ライ麦畑で叫ばせて

日常/数理/旅や触れた作品の留書/思考の道草 などについて書いています。

人ばかりの消えるまち

 

 年末年始を実家で過ごした。食って、飲んで、寝る。それだけ数日も続けていると、最近の運動でせっかく引き締まってきた腹がたちまち膨らんでしまった。さすがに身体が心配になって、少し近所を散歩してみることにした。

 小雪舞う中を一時間ほど歩くあいだに、いくつか感じたことがある。まずは、小ささ。昔は大きくて頼り甲斐のある気がしていたガードレールも、今となっては軽々とまたぐことのできる高さで、どうも心もとない。そして、川。こんなにか細かっただろうか。幼少期に走り回っていた河原の公園も、もっと広大に思っていた。雪だるま。この年末年始は雪が非常に少なかった。それをそこらじゅうからかき集めてきて作ったのだろう。それはいびつな形ですでに崩れかけていて、物悲しさをおびていた。

 数日前、老人ホームに滞在しきりの祖母に会いに行った。車椅子から立つこともない彼女は、ここ一年でずっと小さくなった気がした。昨年までは自宅で酒を酌み交わしていたのに。今では我々訪問者が誰なのかすら、よくわかっていないのだ。

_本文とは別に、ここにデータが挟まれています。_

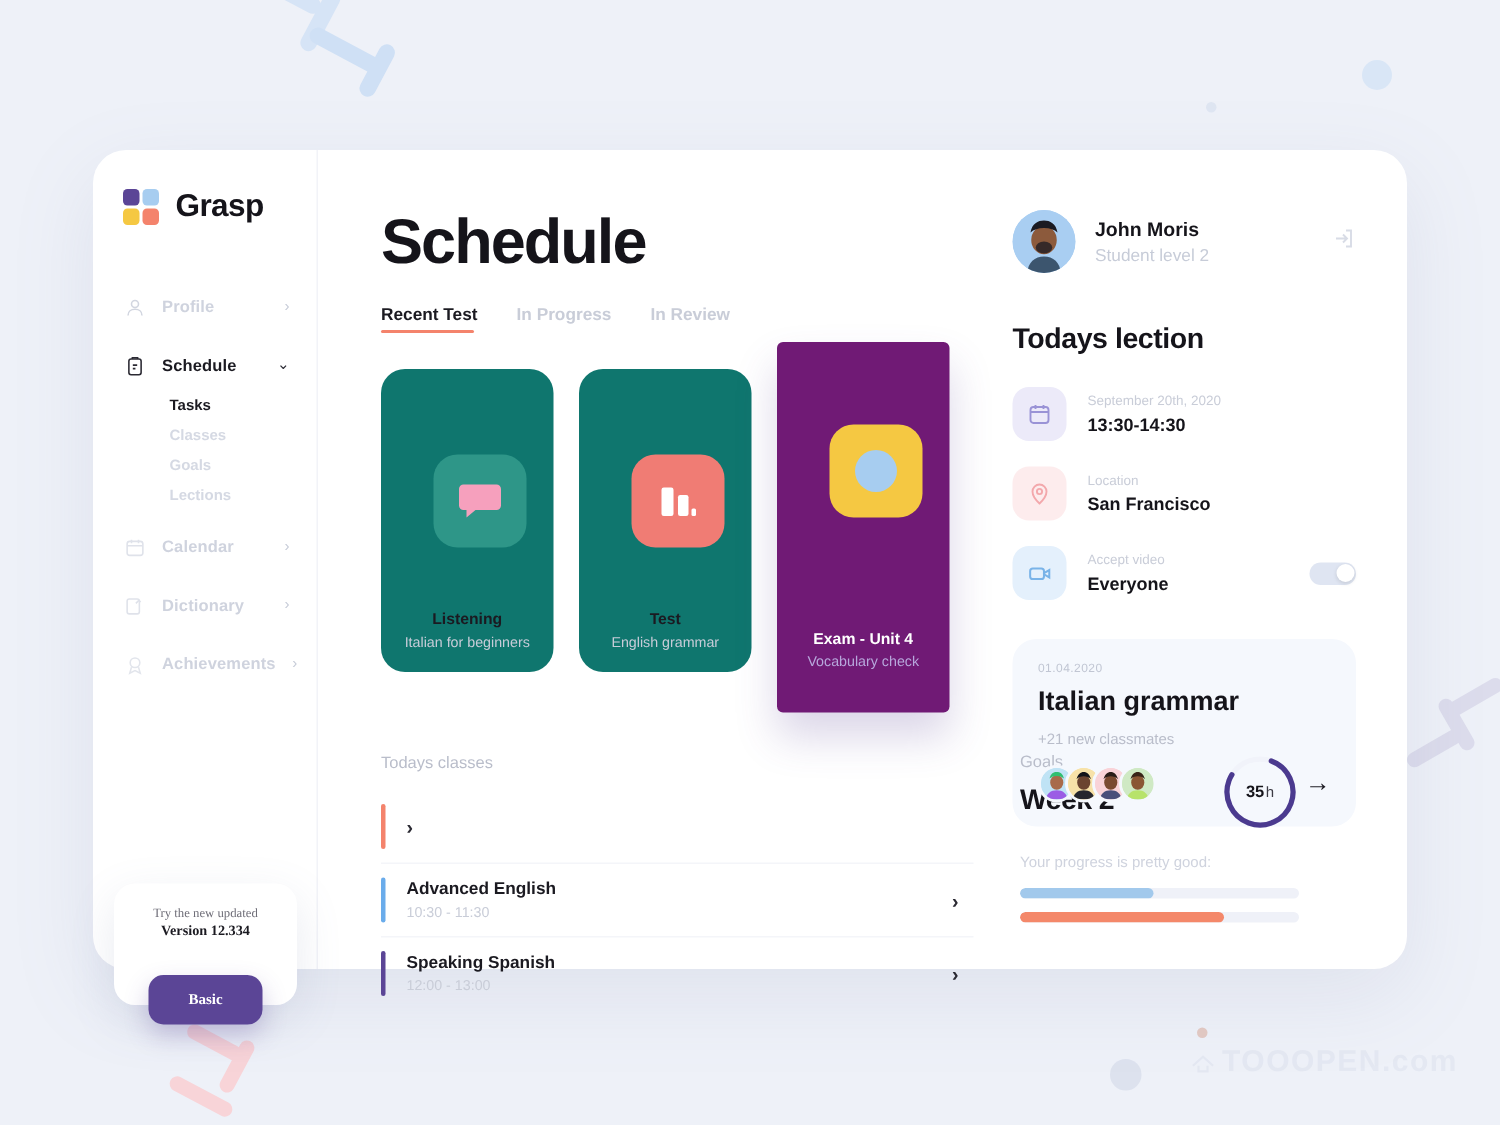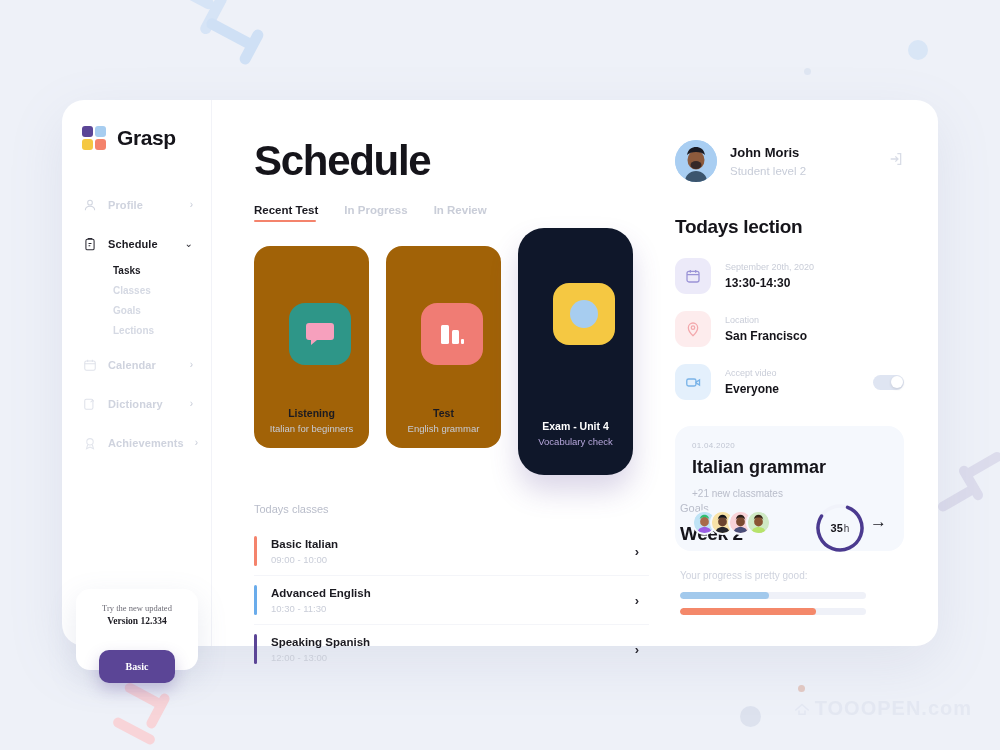--- a/index.html
+++ b/index.html
@@ -88,30 +88,30 @@
   .tab.active { color: #1b1a21; }
   .tab.active::after {
     content: ""; position: absolute; left: 0; right: 2px; bottom: 0;
     height: 2.5px; border-radius: 2px; background: #f4836c;
   }
 
   
   .cards { display: flex; gap: 17px; align-items: flex-start; }
   .card {
     width: 115px; border-radius: 16px;
-    background: #a16207; padding: 30px 8px 0; text-align: center;
+    background: #0f766e; padding: 30px 8px 0; text-align: center;
     position: relative;
   }
   .card .thumb { width: 115px; height: 115px; display: flex; align-items: center; justify-content: center; margin: 0 auto; }
   .card-title { font-size: 10.5px; font-weight: 700; color: #1b1a21; margin-top: 16px; }
   .card-sub { font-size: 9.5px; color: #c7ccd8; margin-top: 4px; padding-bottom: 14px; }
 
   .card.featured {
-    background: #0f172a; padding-top: 22px; padding-bottom: 14px;
-    margin-top: -18px; border-radius: 26px;
+    background: #701a75; padding-top: 22px; padding-bottom: 14px;
+    margin-top: -18px; border-radius: 4px;
     box-shadow: 0 16px 28px rgba(91,69,150,.22);
   }
   .card.featured .thumb { height: 128px; }
   .card.featured .card-title { color: #ffffff; margin-top: 42px; }
   .card.featured .card-sub { color: #b7a7dc; }
   .card-shadow {
     position: absolute; left: 7px; right: 7px; bottom: -9px; height: 20px;
     background: #d9d4ec; border-radius: 14px; z-index: -1;
   }
 
@@ -342,24 +342,20 @@
           <div class="card-sub">Vocabulary check</div>
         </div>
 
       </div>
 
       <div class="section-label">Todays classes</div>
 
       <div class="class-list">
         <div class="class-row">
           <span class="class-bar" style="background:#f4836c;"></span>
-          <span class="class-text">
-            <span class="class-name" style="display:block">Basic Italian</span>
-            <span class="class-time" style="display:block">09:00 - 10:00</span>
-          </span>
           <span class="class-arrow">›</span>
         </div>
         <div class="class-row">
           <span class="class-bar" style="background:#6aaceb;"></span>
           <span class="class-text">
             <span class="class-name" style="display:block">Advanced  English</span>
             <span class="class-time" style="display:block">10:30 - 11:30</span>
           </span>
           <span class="class-arrow">›</span>
         </div>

 見慣れなさ。私が実家にいた当時は新築だった家やマンションは、今や人が住んでいるかどうかも疑わしいほど傷んで古ぼけてみえた。かと思えばそのすぐ隣に、私の知らない家が建ち、豪華な電飾で彩られていたり、立派なしめ飾りが飾られていたりする。新しいものもやがては古くなり、また新しいものができる。白い息を吐きながら、そんな当たり前のことを考えてみる。

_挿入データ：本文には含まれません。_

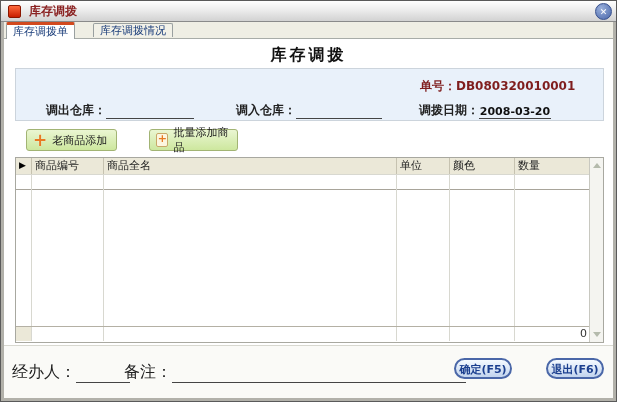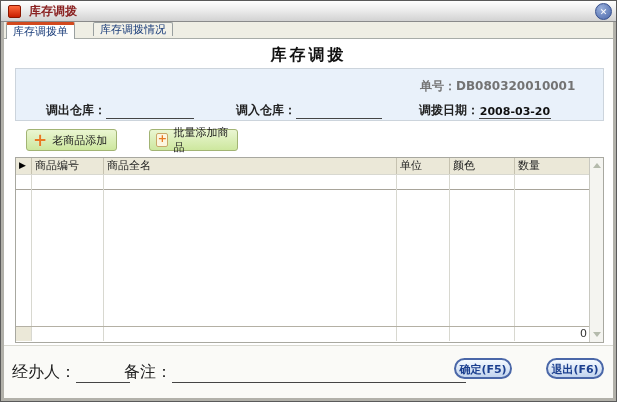--- a/index.html
+++ b/index.html
@@ -5,30 +5,30 @@
   html,body{margin:0;padding:0;}
   body{width:617px;height:402px;font-family:"DejaVu Sans","Liberation Sans",sans-serif;background:#888;overflow:hidden;}
   .window{position:absolute;top:0;left:0;width:615px;height:400px;border:1px solid #5a5a5a;background:#b2b1aa;}
   
   .titlebar{position:absolute;top:0;left:0;right:0;height:20px;background:linear-gradient(#ffffff,#efefef 40%,#d2d2d2);border-bottom:1px solid #8a8a8a;display:flex;align-items:center;}
   .app-icon{width:11px;height:11px;margin-left:7px;border-radius:2px;background:linear-gradient(#ff6a3c,#c81e00);border:1px solid #8a1600;}
   .title-text{margin-left:8px;font-size:12px;font-weight:bold;color:#8b2323;}
   .close-btn{position:absolute;right:4px;top:2px;width:15px;height:15px;border-radius:50%;background:radial-gradient(circle at 35% 30%,#9ab0dc,#4966a9);border:1px solid #37508e;color:#fff;font-size:9px;font-weight:bold;display:flex;align-items:center;justify-content:center;cursor:pointer;}
   
   .app{position:absolute;top:21px;left:3px;right:3px;bottom:3px;background:#ffffff;}
-  .tabbar{position:absolute;top:0;left:0;right:0;height:17px;background:#efeee4;border-bottom:1px solid #a8aca8;display:flex;align-items:flex-start;padding-left:2px;box-sizing:border-box;}
+  .tabbar{position:absolute;top:0;left:0;right:0;height:17px;background:#efeee4;border-bottom:1px solid #a8aca8;display:flex;align-items:center;padding-left:2px;box-sizing:border-box;}
   .tab{font-size:11px;color:#1a3d7a;padding:0 6px;border:1px solid #9aa0a0;border-bottom:none;border-radius:2px 2px 0 0;margin-right:2px;position:relative;cursor:pointer;}
   .tab.active{background:#fff;border-top:3px solid #d2491e;height:14px;line-height:13px;z-index:2;margin-bottom:-1px;}
   .tab.inactive{background:#f2f1e8;height:13px;line-height:13px;margin-left:16px;}
   .content{position:absolute;top:17px;left:0;right:0;bottom:0;background:#fff;}
   
   .heading{position:absolute;top:6px;left:0;right:0;text-align:center;font-size:16px;font-weight:bold;color:#111;letter-spacing:3px;}
   
   .panel{position:absolute;left:11px;top:29px;width:589px;height:53px;background:#e9f1fa;border:1px solid #ccd4dc;box-sizing:border-box;}
-  .order-line{position:absolute;left:404px;top:9px;font-size:12px;font-weight:bold;color:#737373;}
+  .order-line{position:absolute;left:404px;top:9px;font-size:12px;font-weight:bold;color:#7f1d1d;}
   .fgroup{position:absolute;top:33px;font-size:12px;color:#222;white-space:nowrap;font-weight:bold;}
   .uline{display:inline-block;border-bottom:1px solid #444;height:13px;vertical-align:bottom;}
   .w88{width:88px;} .w86{width:86px;} .w72{width:72px;text-align:center;font-size:11px;color:#111;}
   
   .gbtn{position:absolute;top:90px;height:22px;background:linear-gradient(#eaf6d2,#cde79e);border:1px solid #a2b474;border-radius:3px;display:flex;align-items:center;font-size:11px;color:#222;cursor:pointer;box-sizing:border-box;padding:0 6px;}
   .gbtn1{left:22px;width:91px;}
   .gbtn2{left:145px;width:89px;}
   .plus-big{font-size:17px;font-weight:bold;color:#e87a22;margin-right:5px;line-height:14px;text-shadow:0 0 1px #fff;}
   .plus-box{width:12px;height:12px;background:#fdf6df;border:1px solid #c8a868;border-radius:2px;color:#e87a22;font-size:11px;font-weight:bold;line-height:10px;text-align:center;margin-right:5px;}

 十分歩き、二十分歩いても、一向に歩行者とすれ違うことはない。行き合うのはスリップを警戒した車ばかりで、ようやく見かけた犬の散歩をする老夫が妙にありがたく思えた。人の少なさ。そして、車の多さ。車の数と人の数が合っていないのではないか、と余計な心配をしてしまうほどに、車だけが私を追い越していった。

 元日に会った情報通の親戚は、裏の誰それがこの前亡くなった、親戚の誰それも亡くなった、あそこの角の誰それさんも亡くなった、と訃報ばかりを語った。その次には、家は取り壊されて駐車場になるそうだ、と言った。散歩してみると確かにそうだ。この辺りには駐車場が増えた。一軒家とコンビニと居酒屋チェーン店が少しだけ増え、駐車場がとても増えた。

 人よりも車が多く感じるこのまちだ。ひとばかりが消えてしまったって、みんな駐車場になるだけだろう。これが内在する皮肉矛盾に気づいていないわけではないが、所詮ファンタジーだと高をくくってしまっている。そう楽観的でいられるのは、私が故郷から離れてしまったからかもしれない。愛おしさ。できれば、少し近づきたいかな。駐車場ばかりのまちだが、ここから人が消え去るのは悲しいことである。